Walking into FLOHAUS Gallery, the first thing visitors encounter is not a solid object but a quiet movement. Presented as an invited solo exhibition at FLOHAUS Gallery in New York, curated by Annie Chen, What the Body Keeps marks a continuation of Zhou’s recent exhibition activity across London, New York, and Los Angeles.
Working across installation and performance, Zhou’s practice explores the intersection of body, memory, and nonhuman life through material-based installations. Transparent balloons hover in the air, drifting gently as people walk through the room. Some rise slightly, others sway almost imperceptibly, as though responding to something invisible. Suspended by strands of human hair, the balloons seem to float weightlessly—fragile forms resembling lungs filled with breath.
This installation, Pssst, forms the centerpiece of Zoe Ze Zhou’s solo exhibition What the Body Keeps, a meditation on how the body stores memory, grief, and relational experience in ways that often escape language. The illusion is subtle but powerful. As viewers move through the gallery, the air currents generated by their bodies cause the balloons to shift and drift. The space becomes responsive, almost alive. Visitors moving through the space become active participants, shaping the work through their presence and movement.

The work suggests that breath—something fleeting and invisible—can still carry presence long after it leaves the body. For Zhou, the body is not a contained identity but a porous system shaped by relationships with other bodies, environments, and materials. Her work often uses organic matter—hair, plants, soil, and other fragile substances—to explore this entanglement between human and nonhuman life.
One of the most intimate works in the exhibition, Hair from You, consists of strands of the artist’s own hair hand-stitched into textiles. The project began after the death of Zhou’s father and has evolved over several years into an ongoing act of remembrance. Hair, carrying DNA yet separated from the living body, becomes both evidence and absence. Through slow and repetitive stitching, the artist transforms mourning into a material structure—memory literally woven into fabric. The work unfolds as a materially grounded exploration of memory, developing over time as part of an ongoing artistic inquiry.

Elsewhere in the exhibition, Zhou extends this inquiry into ecological territory. In the performance work My Mouth as a Plant’s Pot, the human body becomes a host for plant life. By using her mouth as a vessel for growth, Zhou challenges the long-standing hierarchy that places humans above the natural world. The gesture proposes a more vulnerable and interdependent relationship with nature, one in which the body becomes part of a broader biological system.

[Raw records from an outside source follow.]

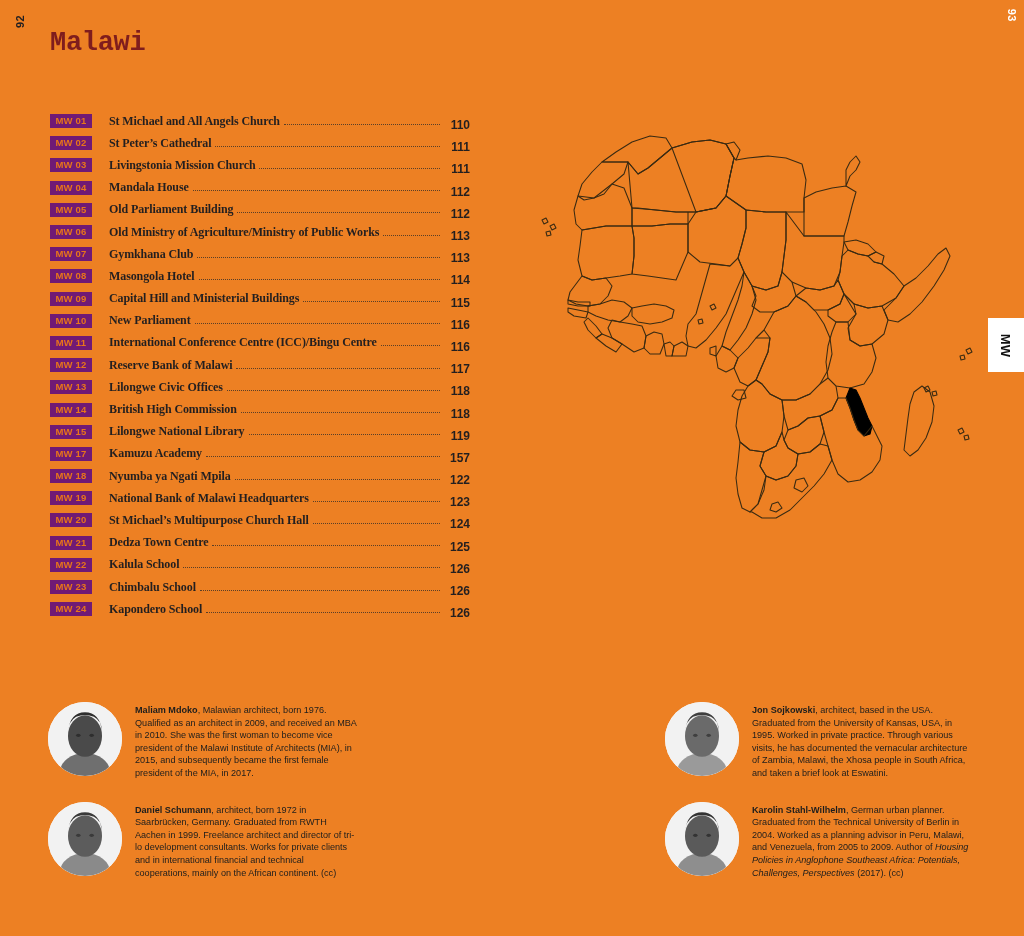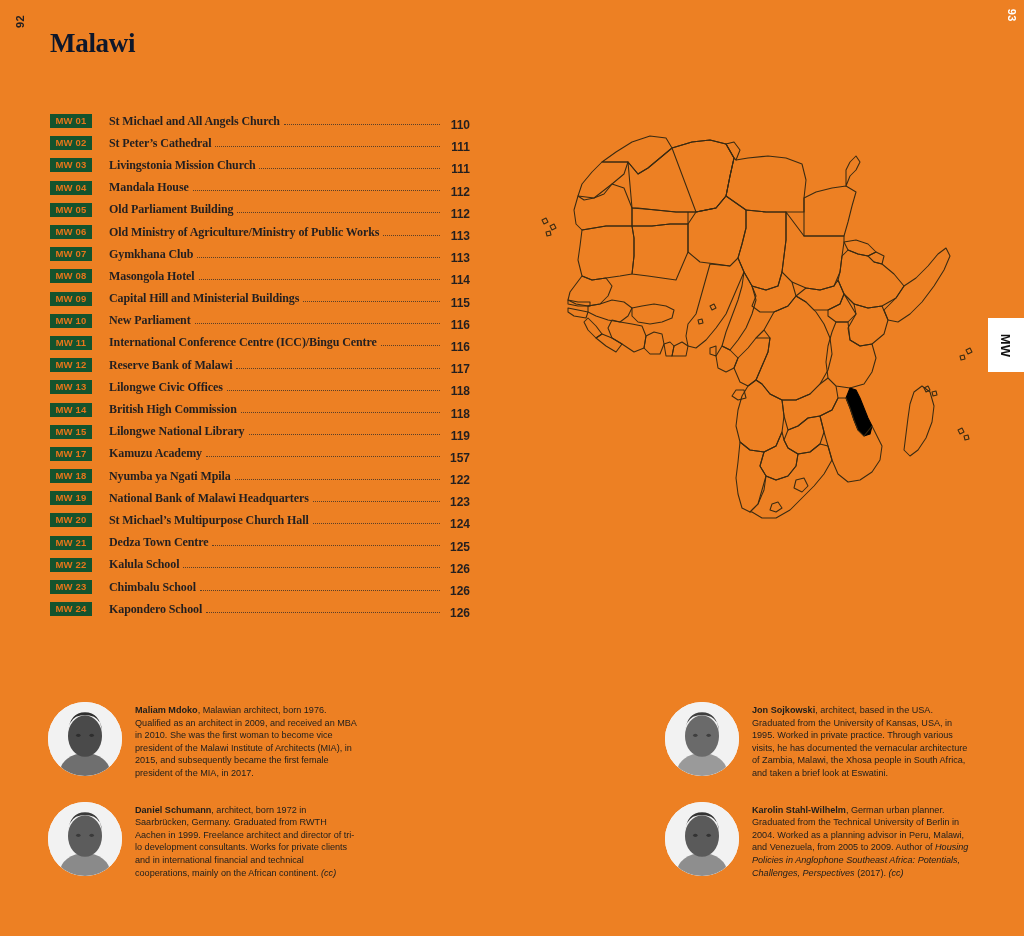"Malawi" .page-title { color: #0f172a -> #7f1d1d; font-family: Liberation Serif, serif -> Liberation Mono, monospace }
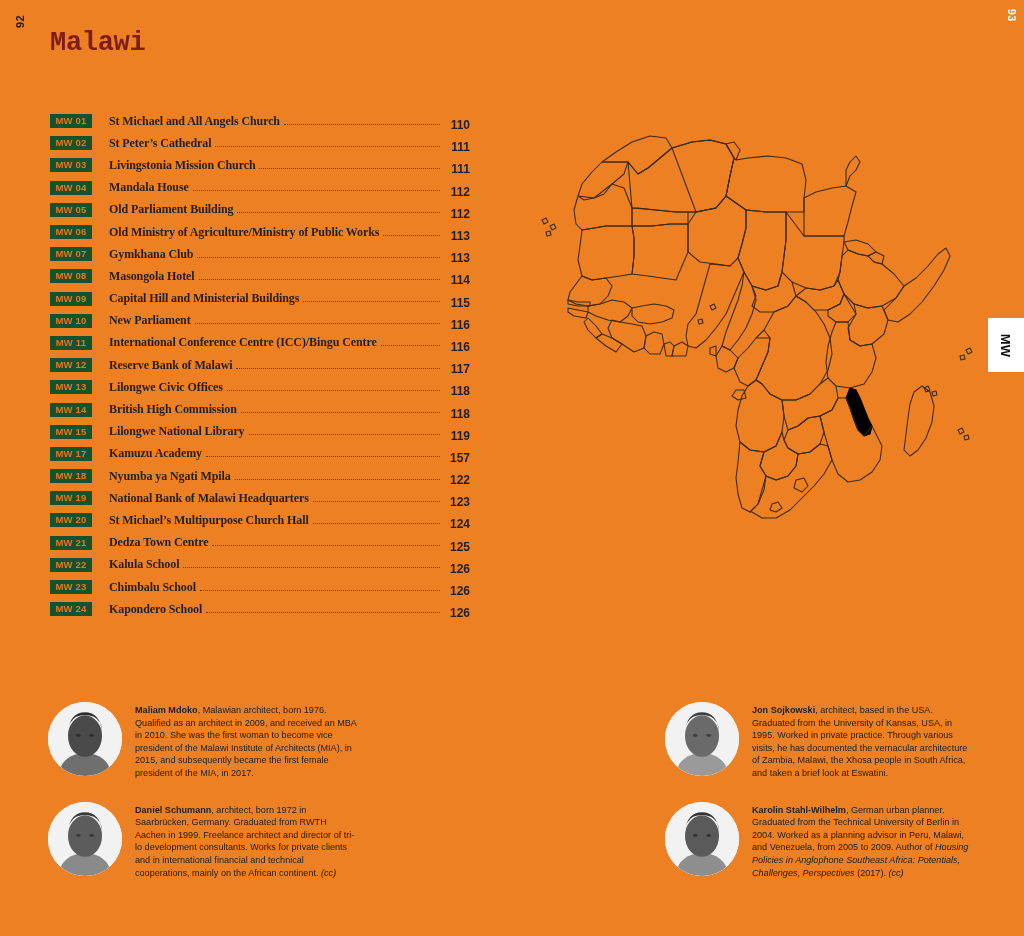"MW 01" .toc-code { background: #14532d -> #701a75 }
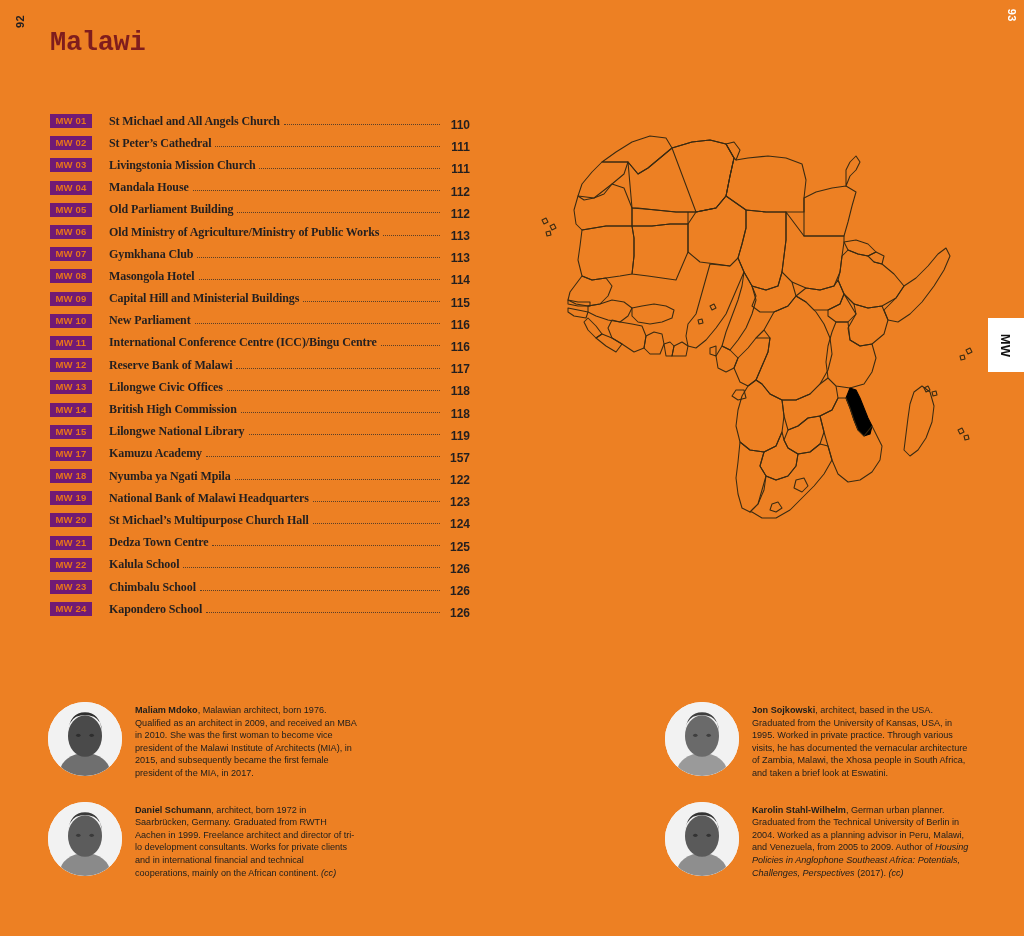"(cc)" .bio-cc { font-style: italic -> none }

Together, these works trace a quiet but profound shift—from control toward coexistence. The body, in Zhou’s practice, is never autonomous. It is shaped by grief, sustained by air, connected through touch, and entangled with the living world around it. This direction continues Zhou’s broader investigation into embodiment and interdependence, a line of inquiry that has been developed through her recent exhibitions in both the United States and internationally. Inside What the Body Keeps, breath moves through space, hair holds memory, and fragile materials reveal the invisible systems that bind us together.
At FLOHAUS Gallery, Zhou’s work reminds viewers that the body remembers more than we realize—and that even the smallest gestures of care can sustain the fragile networks that hold us in relation to one another. The exhibition situates Zhou’s work within an ongoing conversation around material practice and embodied experience.